Care settings of transient ischemic attack in the United States: A cohort study from the TriNetX health research network.

J Stroke Cerebrovasc Dis

Department of Neurology, College of Medicine, The Pennsylvania State University, Hershey, United States. Electronic address:

Published: September 2024

Background: Evaluation and hospitalization rates after a transient ischemic attack (TIA)-like presentation vary widely in clinical practice. This study aimed to examine variations in care settings at initial TIA diagnosis in the United States.

Methods: We retrospectively analyzed an adult cohort with a first TIA principal diagnosis between January 1, 2015, and December 31, 2019, from TriNetX Diamond Network. Care settings at TIA diagnosis were defined as hospital care (including inpatient services and observation unit care without admission) and outpatient care (including any outpatient or emergency department visits). We estimated the distribution of care settings at TIA diagnosis and examined the associations of the hospital care setting with baseline age, sex, race, ethnicity, region, and stroke history.

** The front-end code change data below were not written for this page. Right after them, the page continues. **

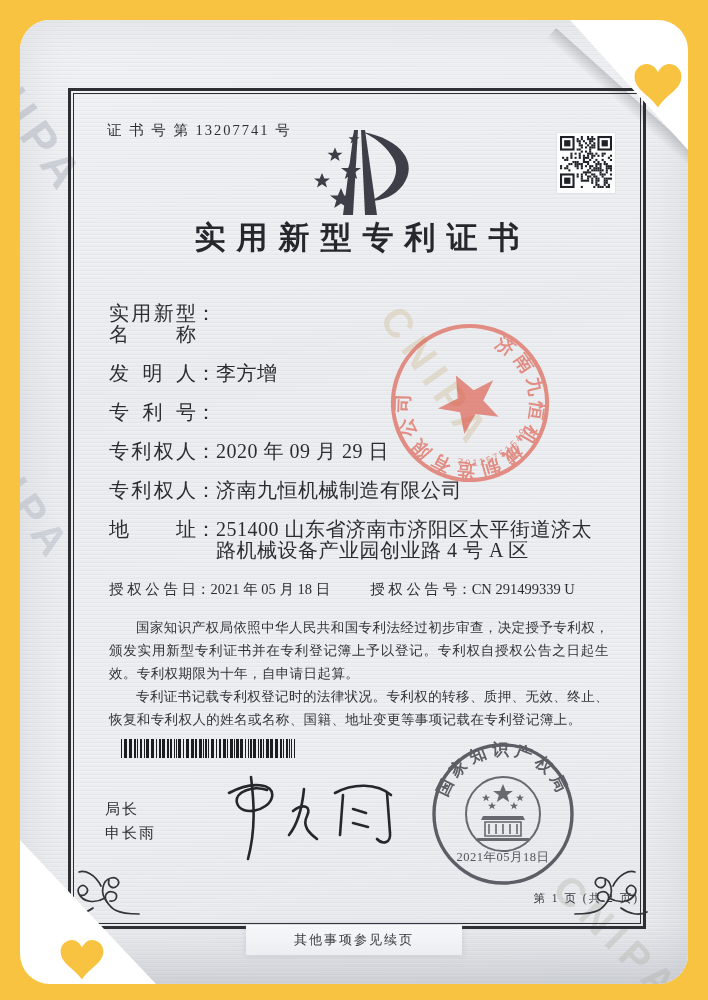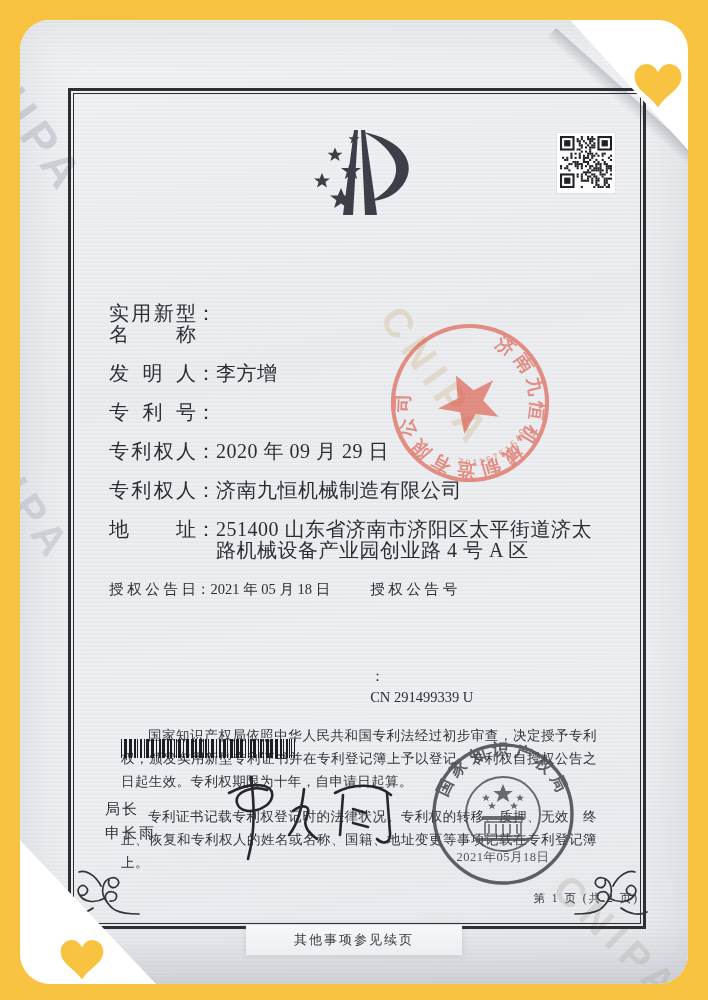--- a/index.html
+++ b/index.html
@@ -77,6 +77,7 @@
 
       <div class="frame">
 
+        <div class="cert-no">证 书 号 第 13207741 号</div>
 
         <svg class="logo" width="130" height="88" viewBox="0 0 130 88">
           <g fill="#3d3e47">

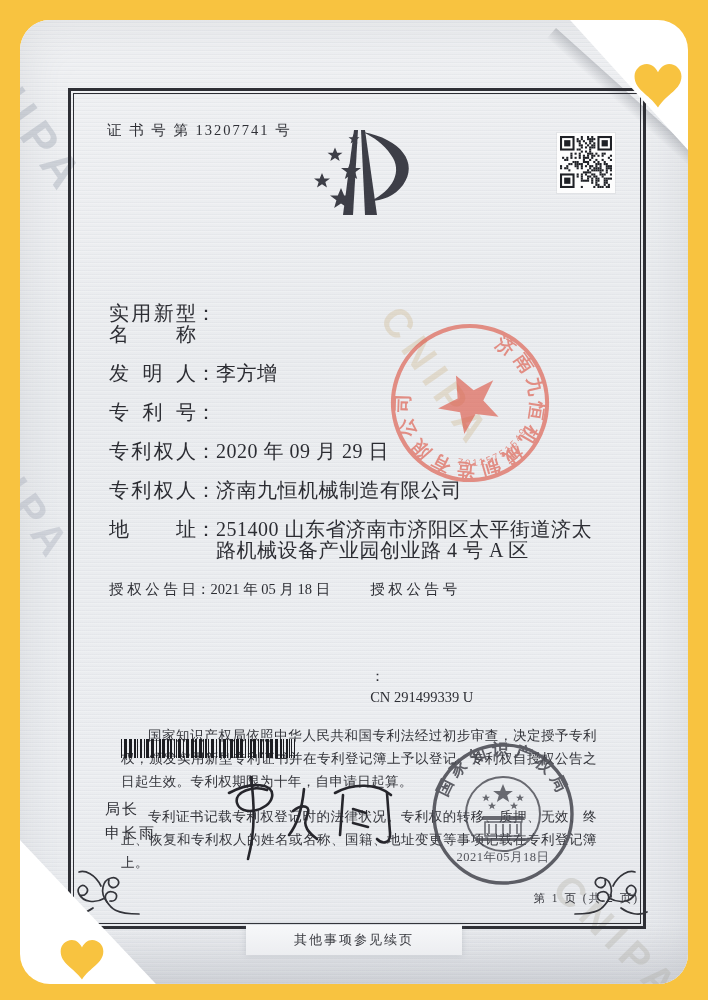--- a/index.html
+++ b/index.html
@@ -289,6 +289,7 @@
             </svg>
         </div>
 
+        <div class="title">实用新型专利证书</div>
 
         <div class="content">
           <div class="frow">

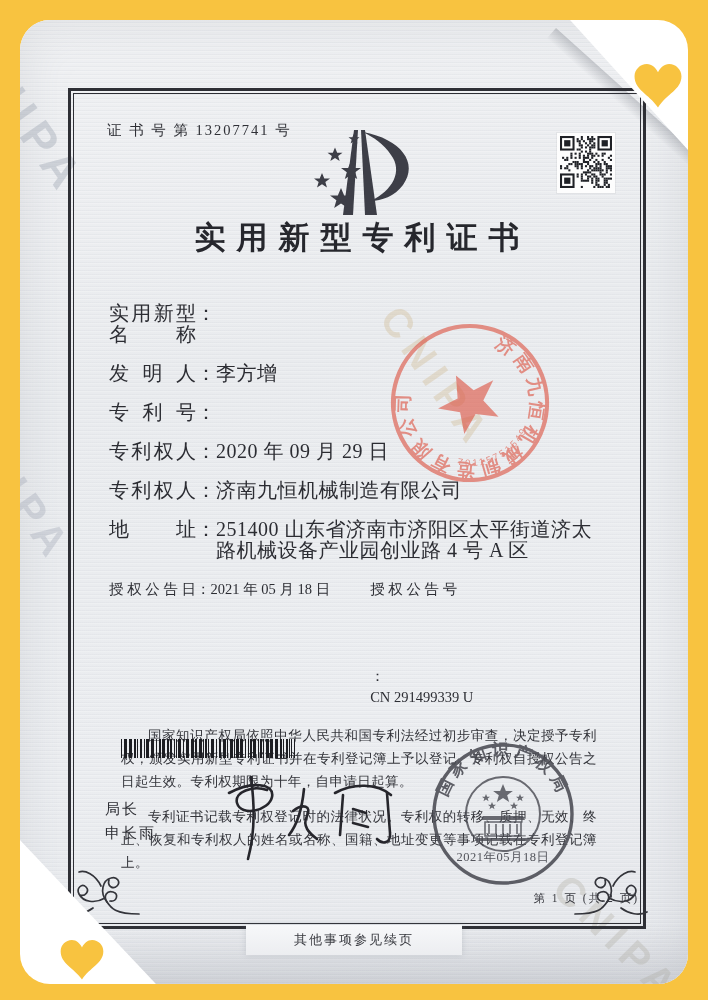--- a/index.html
+++ b/index.html
@@ -44,7 +44,7 @@
   .fvalue{flex:1 1 auto;letter-spacing:.5px;}
   .grant{display:flex;margin-bottom:16px;font-size:14.5px;line-height:21px;}
   .grant .pair{display:flex;}
-  .grant .pair+.pair{margin-left:40px;flex-direction:column;}
+  .grant .pair+.pair{margin-left:40px;}
   .paras{margin-top:10px;}
   .paras p{margin:12px;font-size:13.5px;line-height:23px;text-indent:2em;text-align:justify;color:#33343a;letter-spacing:.4px;}
   .barcode{position:absolute;left:50px;top:648px;}

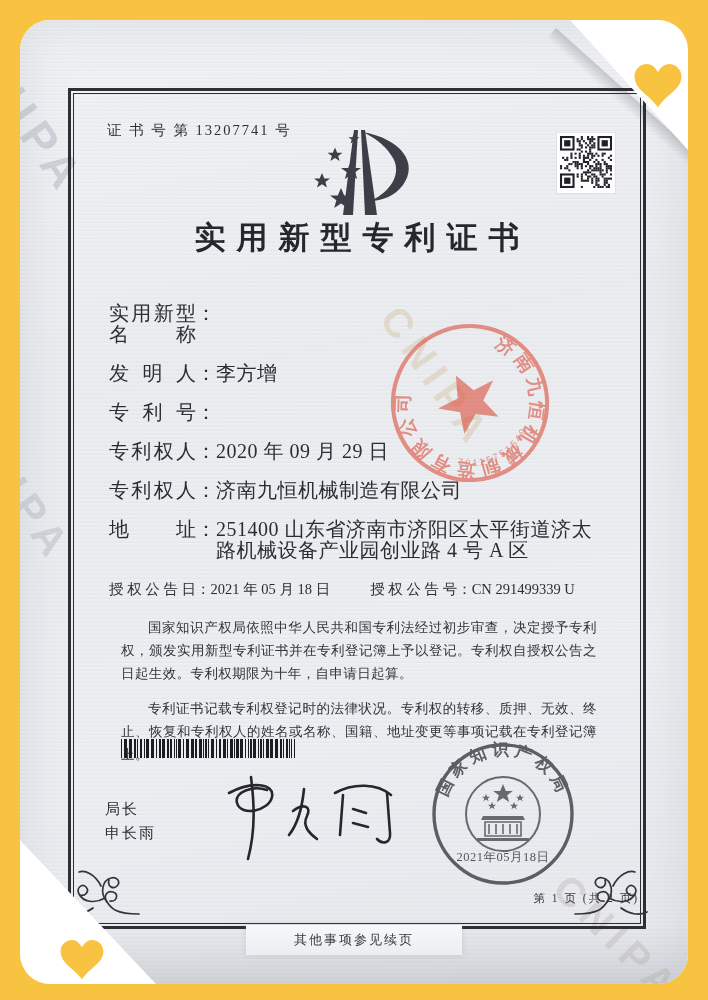--- a/index.html
+++ b/index.html
@@ -46,7 +46,7 @@
   .grant .pair{display:flex;}
   .grant .pair+.pair{margin-left:40px;}
   .paras{margin-top:10px;}
-  .paras p{margin:12px;font-size:13.5px;line-height:23px;text-indent:2em;text-align:justify;color:#33343a;letter-spacing:.4px;}
+  .paras p{margin:0;font-size:13.5px;line-height:23px;text-indent:2em;text-align:justify;color:#33343a;letter-spacing:.4px;}
   .barcode{position:absolute;left:50px;top:648px;}
   .signer{position:absolute;left:34px;top:706px;font-size:15px;color:#2c2d33;line-height:24px;letter-spacing:2px;}
   .signature{position:absolute;left:130px;top:680px;}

Results: Among the 554,315 included patients, 38.8% received hospital care at their initial TIA diagnosis. A higher percentage of hospital care was observed in the age group of 50-64 years (40.3%), Black (46.0%), Hispanic (41.2%), South (40.9%), and Midwest (43.0%) Regions, and with a history of stroke (39.6%). Multivariable logistic regression consistently showed patients who were aged 50-64 years (Odds Ratio=1.09, 95% CI: [1.07, 1.11]), Black (1.28, [1.24, 1.32]), Hispanic (1.13, [1.09, 1.18]), from South (1.20, [1.18, 1.22]) and Midwest Region (1.33, [1.30, 1.35]), and had a history of stroke (1.02, [1.00, 1.04]) to more likely receive hospital care.

Conclusions: Although there are TIA care disparities based on demographics, most patients with initial TIA received acute care in outpatient settings. It is imperative to ensure primary providers can risk-stratify TIA patients and provide rapid and proper management.